A tooth-healthy diet should include several servings of foods which provide calcium, such as dairy products (milk, yogurt, cheese), dark leafy vegetables, and fortified juices, cereals and tofu. Phosphorus can be found in proteins like meat, fish, and poultry, as well as beans, nuts, dairy, and whole grains. Egg yolks and fatty fish are natural sources of vitamin D, and it’s easily available in fortified foods such as cow’s milk, soy milk, cereals, and orange juice.

Use the Right Amount of Fluoride

Fluoride is called “Nature’s cavity fighter” for a reason. Fluoride reduces the risk of cavities and helps strengthen tooth enamel. Drs. Peter Vogel, Vijal Vadecha can offer invaluable advice on when to start and how to use fluoride toothpaste to protect your child’s baby teeth and developing adult teeth.

Can there be too much of this good thing? While fluoride is a safe and effective way to protect teeth in normal, recommended amounts, too much fluoride can lead to fluorosis. This condition can cause cosmetic changes in the enamel of permanent teeth, from almost invisible lighter spots to darker spots and streaking.

How to make sure your child gets the right amount of fluoride?

For children under the age of three, use a dab of toothpaste no larger than a grain of rice. Ask Drs. Peter Vogel, Vijal Vadecha if fluoride toothpaste is recommended.

Young children can’t always understand the idea of spitting and rinsing after brushing, so children between the ages of three and six should use only a pea-sized dab of fluoride toothpaste, and need you there to make sure they spit and rinse afterward.

Ask us about local water fluoride levels if you have any concerns about using tap water for drinking or for mixing formula, keep fluoride toothpastes and other products out of the reach of children, monitor your children while they brush, and always check with us before giving your child a fluoride rinse or supplement.

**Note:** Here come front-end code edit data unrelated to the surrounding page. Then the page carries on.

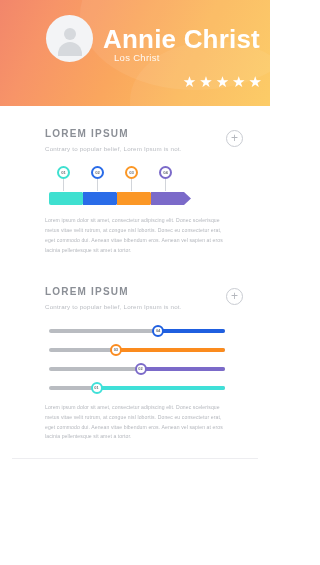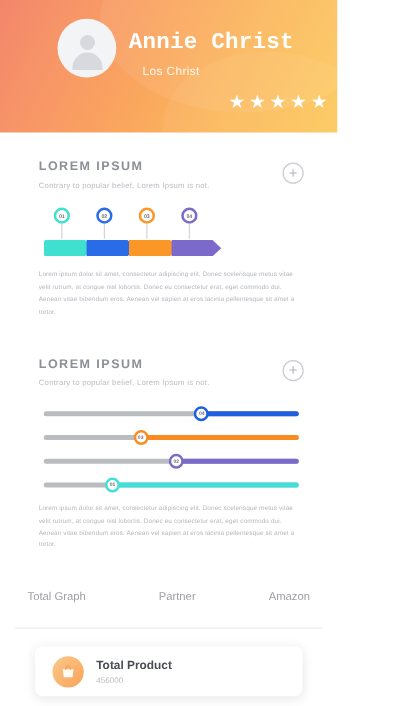--- a/index.html
+++ b/index.html
@@ -45,7 +45,7 @@
   }
   .user-name {
     position: absolute; left: 103px; top: 24px;
-    font-size: 18px; font-weight: bold; color: #ffffff; letter-spacing: .2px; font-family: Liberation Mono, monospace;
+    font-size: 26px; font-weight: bold; color: #ffffff; letter-spacing: .2px;
   }
   .user-city {
     position: absolute; left: 114px; top: 52px;

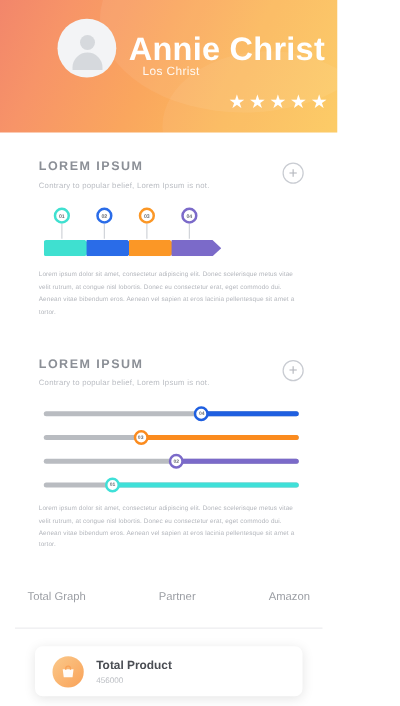--- a/index.html
+++ b/index.html
@@ -58,7 +58,7 @@
   .star { font-size: 15px; color: #ffffff; line-height: 1; }
 
   
-  .section { position: relative; padding: 0 31px; }
+  .section { position: relative; padding: 0 45px; }
   .sec-title {
     font-size: 10px; font-weight: bold; color: #8b8f96;
     letter-spacing: 1.2px; margin-bottom: 6px;

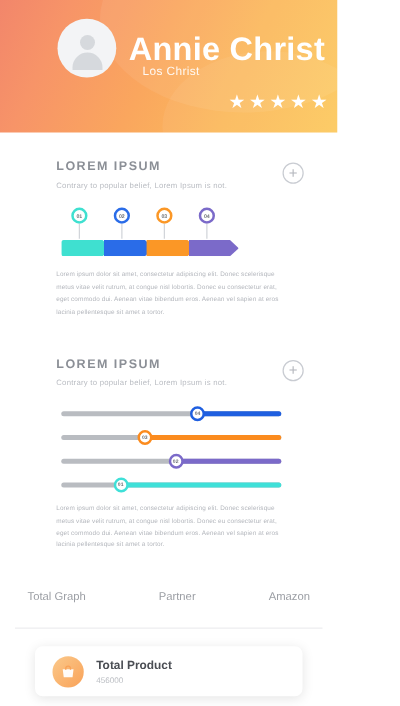--- a/index.html
+++ b/index.html
@@ -258,11 +258,6 @@
     <div class="body-copy">Lorem ipsum dolor sit amet, consectetur adipiscing elit. Donec scelerisque metus vitae velit rutrum, at congue nisl lobortis. Donec eu consectetur erat, eget commodo dui. Aenean vitae bibendum eros. Aenean vel sapien at eros lacinia pellentesque sit amet a tortor.</div>
   </div>
 
-  <div class="tabs" id="tab-bar">
-      <div class="tab">Total Graph</div>
-      <div class="tab">Partner</div>
-      <div class="tab">Amazon</div>
-    </div>
   <div class="divider"></div>
 
   <div class="footer-wrap">

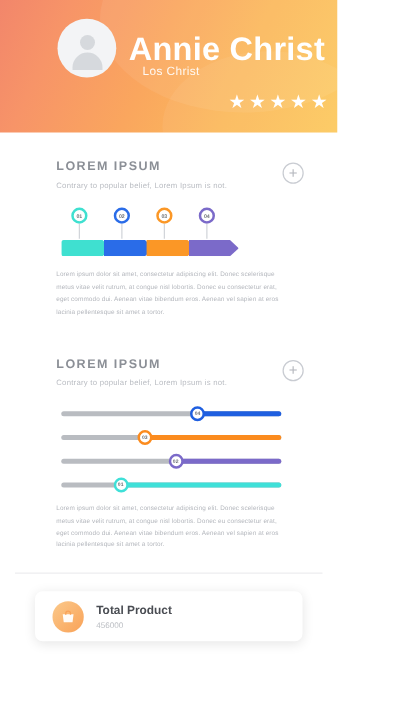--- a/index.html
+++ b/index.html
@@ -260,20 +260,6 @@
 
   <div class="divider"></div>
 
-  <div class="footer-wrap">
-    <div class="prod-card">
-      <div class="prod-icon">
-        <svg viewBox="0 0 24 24" aria-hidden="true">
-          <path d="M4 8h16l-1.5 12h-13z" fill="#ffffff" opacity="0.95"></path>
-          <path d="M8.5 9V7a3.5 3.5 0 0 1 7 0v2" fill="none" stroke="#f9a258" stroke-width="2"></path>
-        </svg>
-      </div>
-      <div>
-        <div class="prod-title">Total Product</div>
-        <div class="prod-value">456000</div>
-      </div>
-    </div>
-  </div>
 
 </div>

Help Your Child Retire Harmful Thumb Sucking and Pacifier Habits

Your child might self-comfort with the help of a pacifier or thumb sucking, which can be a valuable soothing habit. But it’s important to talk to Drs. Peter Vogel, Vijal Vadecha to see just how long this soothing habit should last. Around the age of four, aggressive thumb or pacifier sucking can lead to problems for permanent teeth.

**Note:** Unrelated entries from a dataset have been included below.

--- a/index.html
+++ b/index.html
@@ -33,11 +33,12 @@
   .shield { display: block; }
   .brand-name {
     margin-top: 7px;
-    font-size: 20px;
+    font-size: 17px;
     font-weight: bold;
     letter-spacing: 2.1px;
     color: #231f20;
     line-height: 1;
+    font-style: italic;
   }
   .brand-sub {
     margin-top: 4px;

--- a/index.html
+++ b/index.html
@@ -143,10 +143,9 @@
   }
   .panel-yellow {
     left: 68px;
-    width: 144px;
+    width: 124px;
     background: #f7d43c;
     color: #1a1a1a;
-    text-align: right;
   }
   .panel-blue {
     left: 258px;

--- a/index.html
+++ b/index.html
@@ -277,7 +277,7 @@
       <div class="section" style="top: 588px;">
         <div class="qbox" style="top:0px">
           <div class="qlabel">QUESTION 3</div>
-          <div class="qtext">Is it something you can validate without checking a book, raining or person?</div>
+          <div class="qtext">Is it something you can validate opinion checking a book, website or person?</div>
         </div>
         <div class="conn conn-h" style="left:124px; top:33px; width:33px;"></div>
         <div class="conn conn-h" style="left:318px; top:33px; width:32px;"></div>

Vigorous sucking can cause protruding upper front teeth. Aggressive sucking can lead to changes in the shape of your child’s palate and jaw. Open bite malocclusions, where the upper and lower teeth are unable to meet, and overbites, where the upper teeth overlap the lower teeth more than they should, can also be the result of lengthy and forceful thumb sucking.

Take Care of Baby Teeth

Baby teeth are important! They bite and chew food, and they work with the tongue to help your child learn to pronounce words properly. And there’s one more important reason to make sure primary teeth stay healthy: they serve as the place holders which guide permanent teeth into their proper spots.

When a baby tooth is lost too early, due to decay or injury, the teeth on either side can drift into the empty space, preventing a permanent tooth from erupting where it needs to. Any misalignment or crowding which results may require orthodontic treatment in the future.

Call our Anthem office if your child unexpectedly loses a baby tooth. There may be no cause for concern, or, if there’s a potential problem, an appliance called a “space maintainer,” which keeps the baby teeth from shifting out of place, can be fabricated especially for your child.

Your child’s adult teeth are being formed now. Work with us to make sure the building blocks of present and future dental health are in place. You’re giving your child the foundation for a lifetime of beautiful, grown-up smiles!